Atlas géographique des champignons producteurs de mycotoxines préparé à partir d’études métagénomiques de codes-barres d’ADN et une nouvelle approche de classification taxonomique

Citation

Chen, W., C. Visagie, M. Liu, K. Seifert, T. Graefenhan, S. Hambleton and C. A. Levesque (2016). Geographic atlas of mycotoxigenic fungi through metagenomic surveys of DNA barcodes using a novel taxonomic classification approach. 2016 Canadian Phytopathological Society (CPS) annual meeting, June 12-15, 2016, Moncton, New Brunswick.

Résumé en langage clair

Les mycotoxines sont des métabolites secondaires produits par des espèces de champignons des genres comme Altenaria, Aspergillus, Claviceps, Fusarium et Penicillium. Cette étude visait à identifier les champignons mycotoxinogènes dans des échantillons environnementaux prélevés au Canada, en Chine et en France. Nous avons utilisé l’outil bio-informatique maison AODP pour concevoir des oligonucléotides marqueurs et cibler des espèces dans une vaste base de données sur les amplicons de séquençage de nouvelle génération. Comparativement aux outils bio-informatiques communément utilisés par la majorité de la collectivité scientifique, cette approche a permis d’améliorer l’exactitude de la classification. Nous préparons un atlas vivant de champignons mycotoxinogènes des trois pays et nous espérons découvrir des espèces nouvelles ou cryptiques dans les cinq genres, qui pourraient éventuellement devenir des pathogènes émergents s’ils étaient dispersés sur de longues distances.

Résumé

Les mycotoxines sont des métabolites secondaires produits par des espèces de champignons des genres comme Altenaria, Aspergillus, Claviceps, Fusarium et Penicillium. Les espèces d’un même genre produisent souvent des mycotoxines de groupes biosynthétiques différents, qui ont des effets nocifs sur l’humain et le bétail. Certaines espèces sont considérées comme des pathogènes préoccupants sur le plan agricole ou médical. Or, il est important de bien identifier ces organismes pour l’évaluation des risques et la gestion des mycotoxines. Ceci est difficile à faire lorsqu’on utilise des codes-barres d’ADN pour une étude métagénomique.

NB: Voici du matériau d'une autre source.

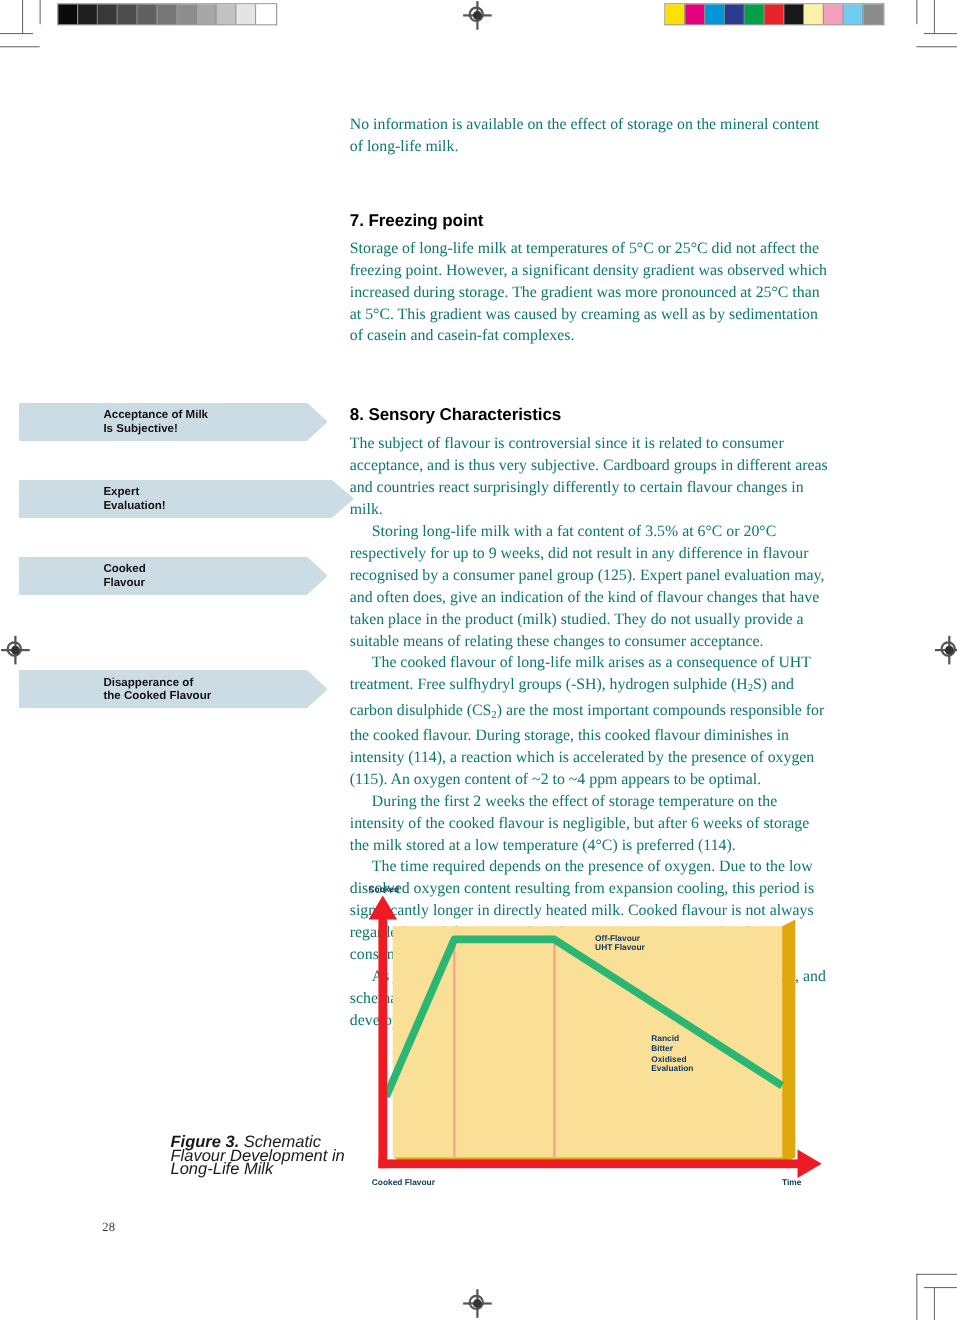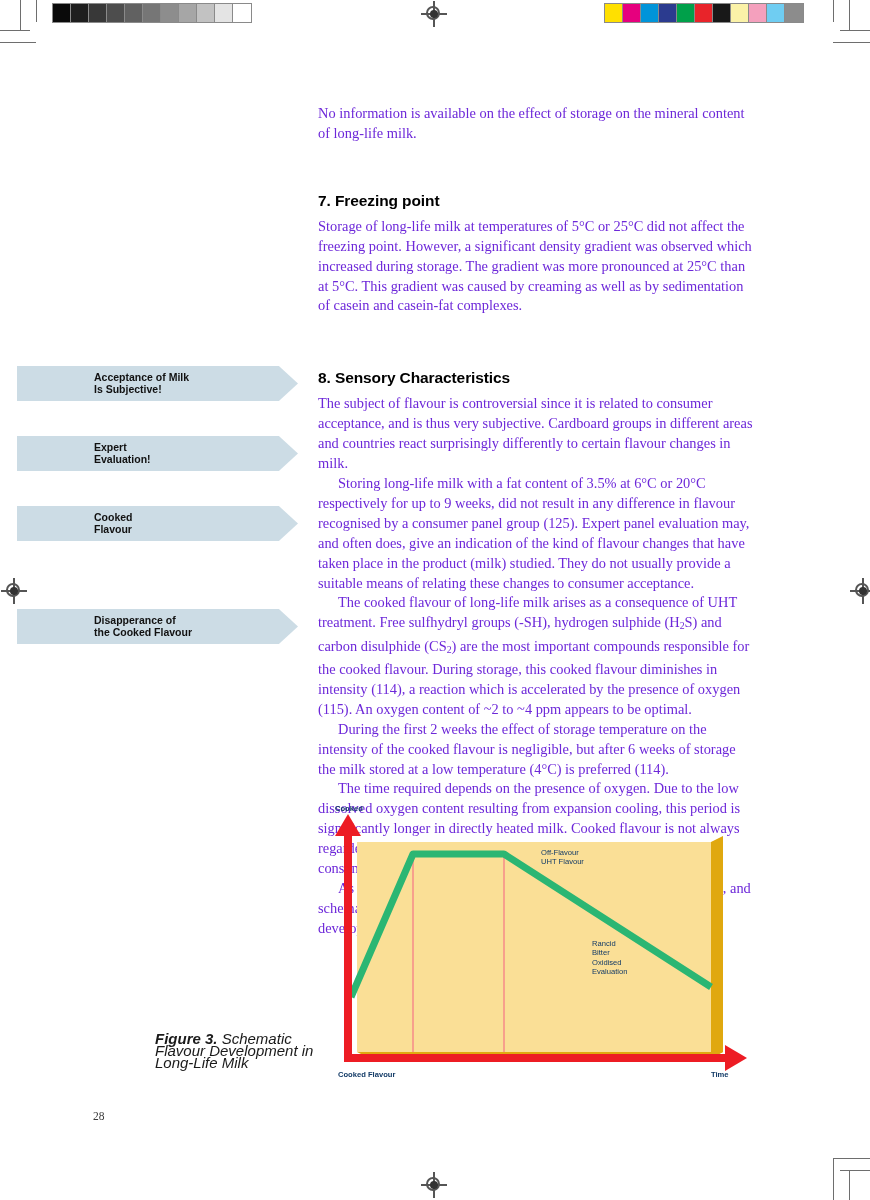"No information is available on" p.body-text { color: #6d28d9 -> #0f766e }
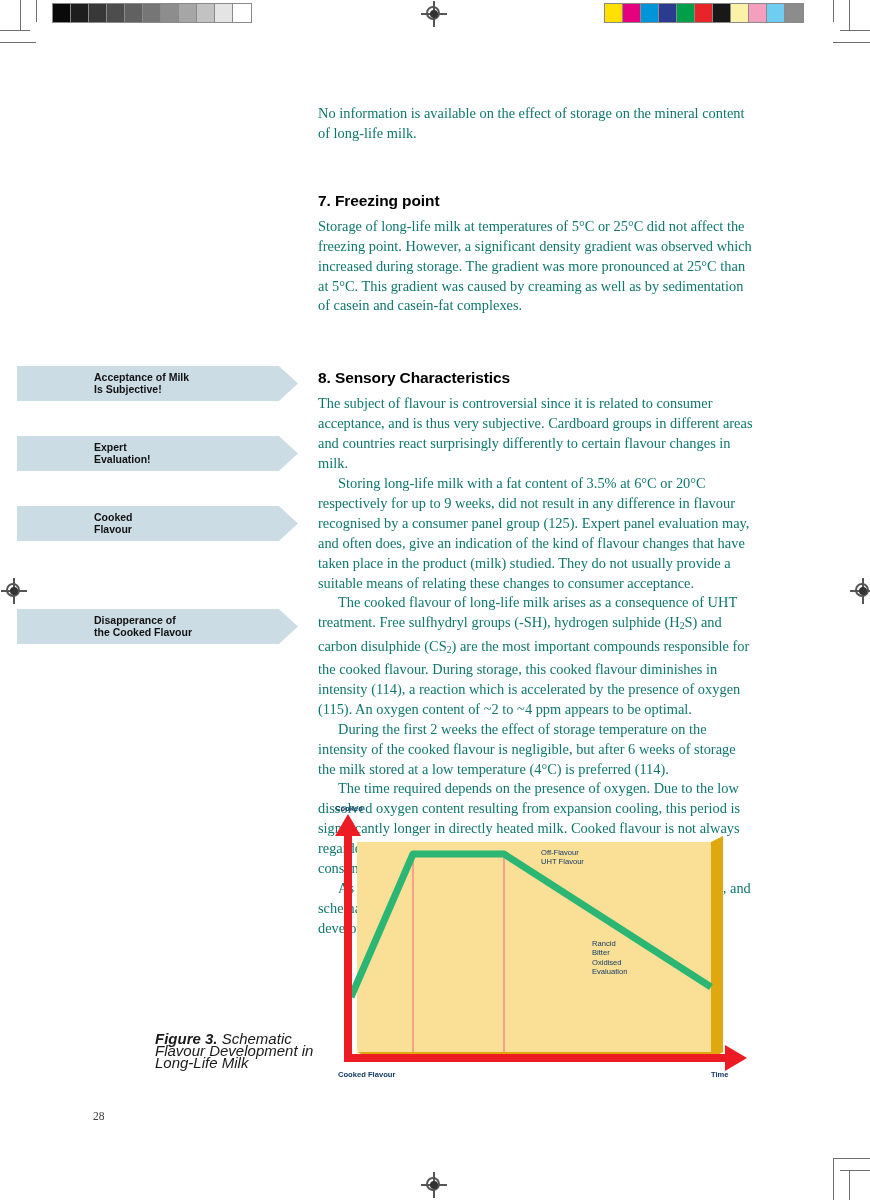"Expert" #callout-1 { padding-left: none -> 24px }
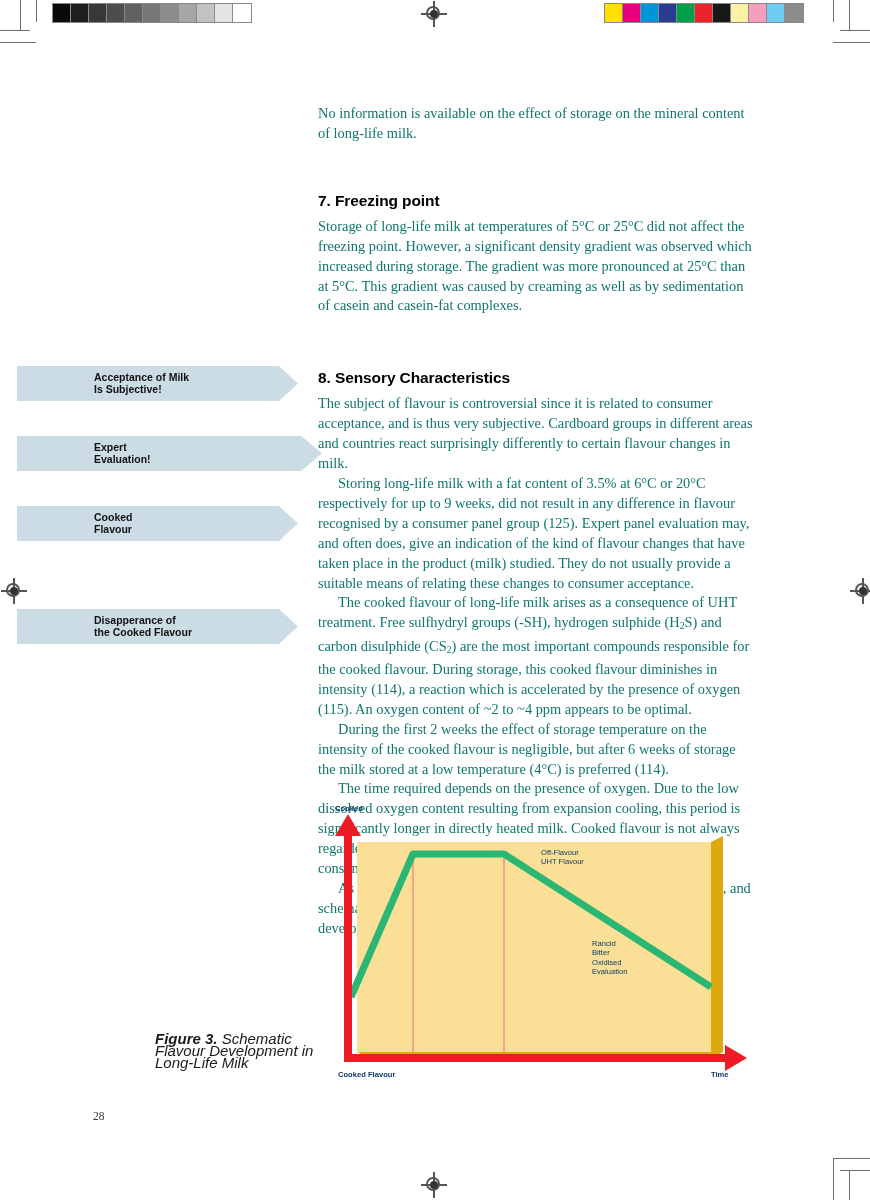"Off-Flavour" .fig-annotation { font-weight: normal -> bold }
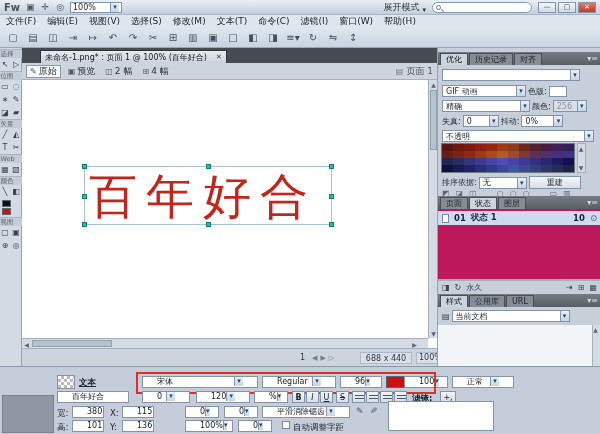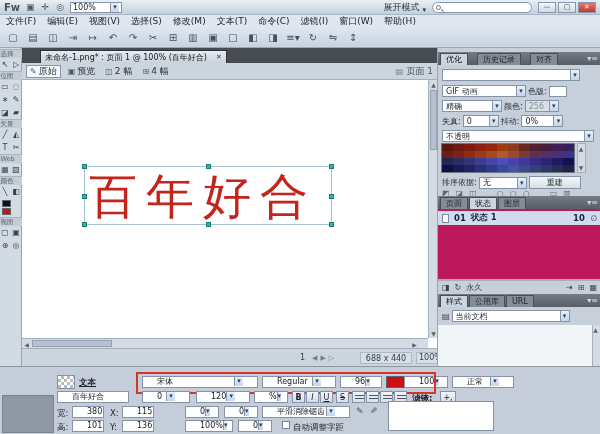"优化" div.ptabs { gap: 8px -> none }
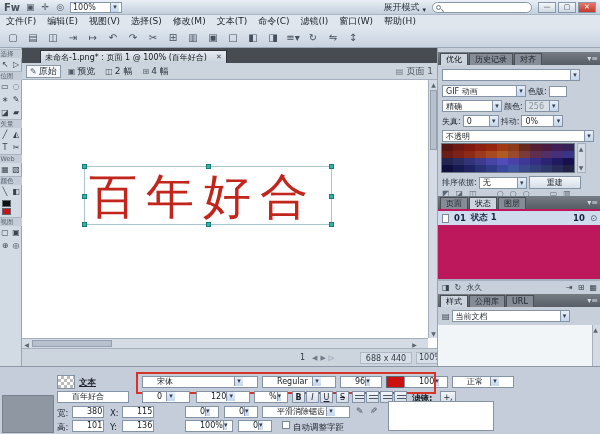"精确" span.dd { width: 60px -> 88px }
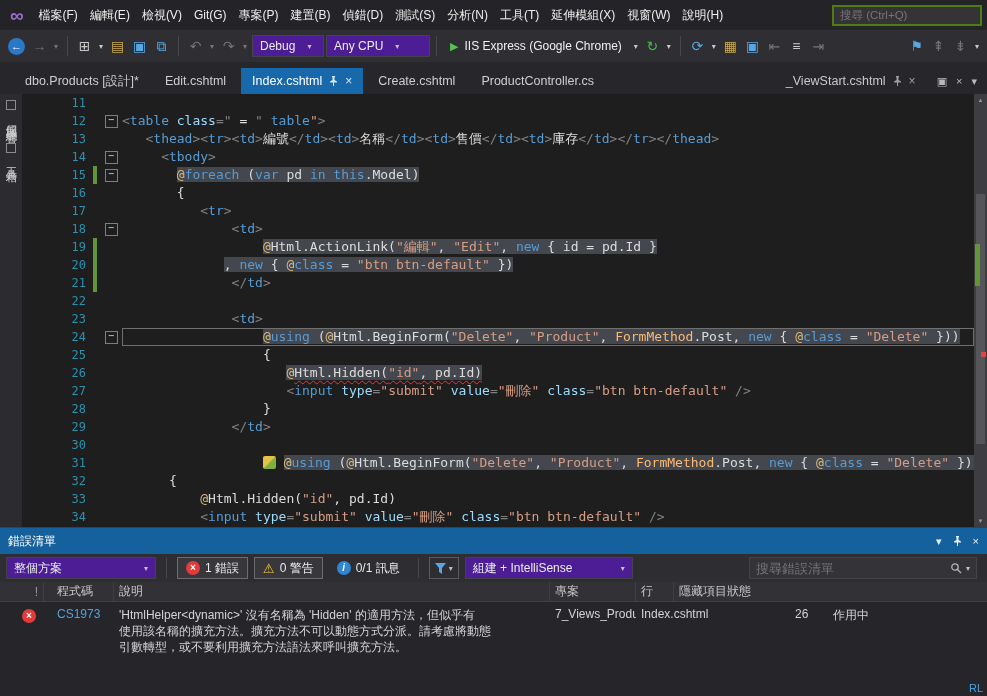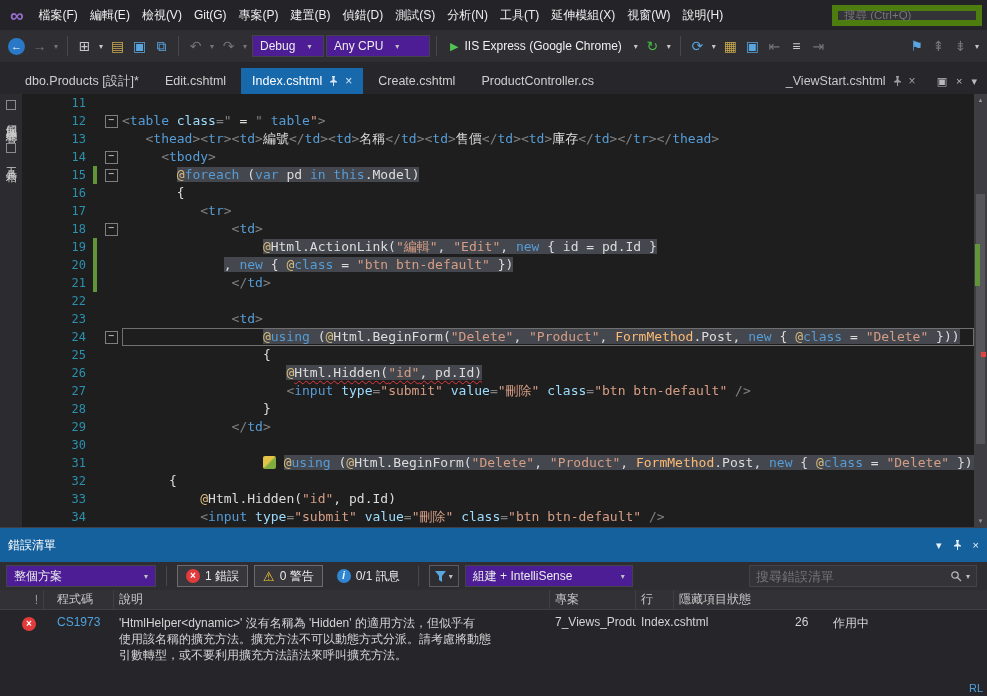"搜尋 (Ctrl+Q)" .quick-search { border: 6px solid #4d7c0f -> 2px solid #4d7c0f }
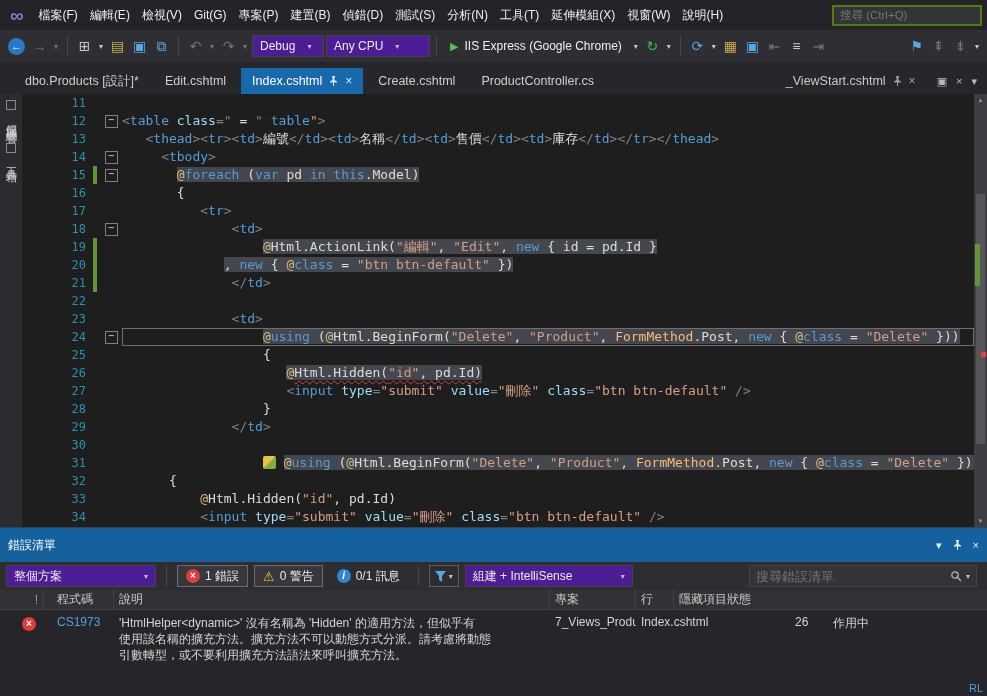"錯誤清單" .ep-header { height: 34px -> 26px }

L’espaceur interne transcrit (ITS) de la région de l’ADNr est le code-barres officiel pour les champignons, mais il manque souvent de pouvoir discriminant au niveau de l’espèce et de la sous-espèce. De plus, les algorithmes qui existent pour la classification des séquences sont fondés sur la similarité et la composition des séquences, lesquelles manquent de précision pour le profilage taxonomique au-delà du genre et pour tenir compte du taux d’erreur inhérente des différentes plateformes de séquençage nouvelle génération (SNG). Nos trois objectifs étaient : 1) utiliser des oligonucléotides spécifiques des clades pour faciliter et améliorer l’interprétation des (méta)code-barres au niveau de l’espèce et de la sous-espèce; 2) mettre sur pied un atlas géographique vivant de champignons producteurs de mycotoxines au Canada; 3) découvrir des espèces connues et putatives non connues, et fournir des renseignements cruciaux aux taxonomistes pour la découverte d’espèces et l’élaboration de bases de données de référence. Nous avons comparé, au total, 45 millions de séquences ITS1 et ITS2 marquées par pyroséquençage 454 d’échantillons prélevés de 2009 à 2013 d’air, de pluie et d’eau de lavage de fruits et de légumes frais. Les séquences ont été comparées à celles de la base de données d’ITS fongiques tenue par UNITE. Les résultats préliminaires montrent que les ITS1 et ITS2 permettent d’identifier un nombre différent d’espèces putatives (unités taxonomiques opérationnelles, UTO) à un seuil de similarité de 97 %, l’ITS2 permettant d’identifier près du double d’UTO des genres Aspergillus, Penicillium et Claviceps.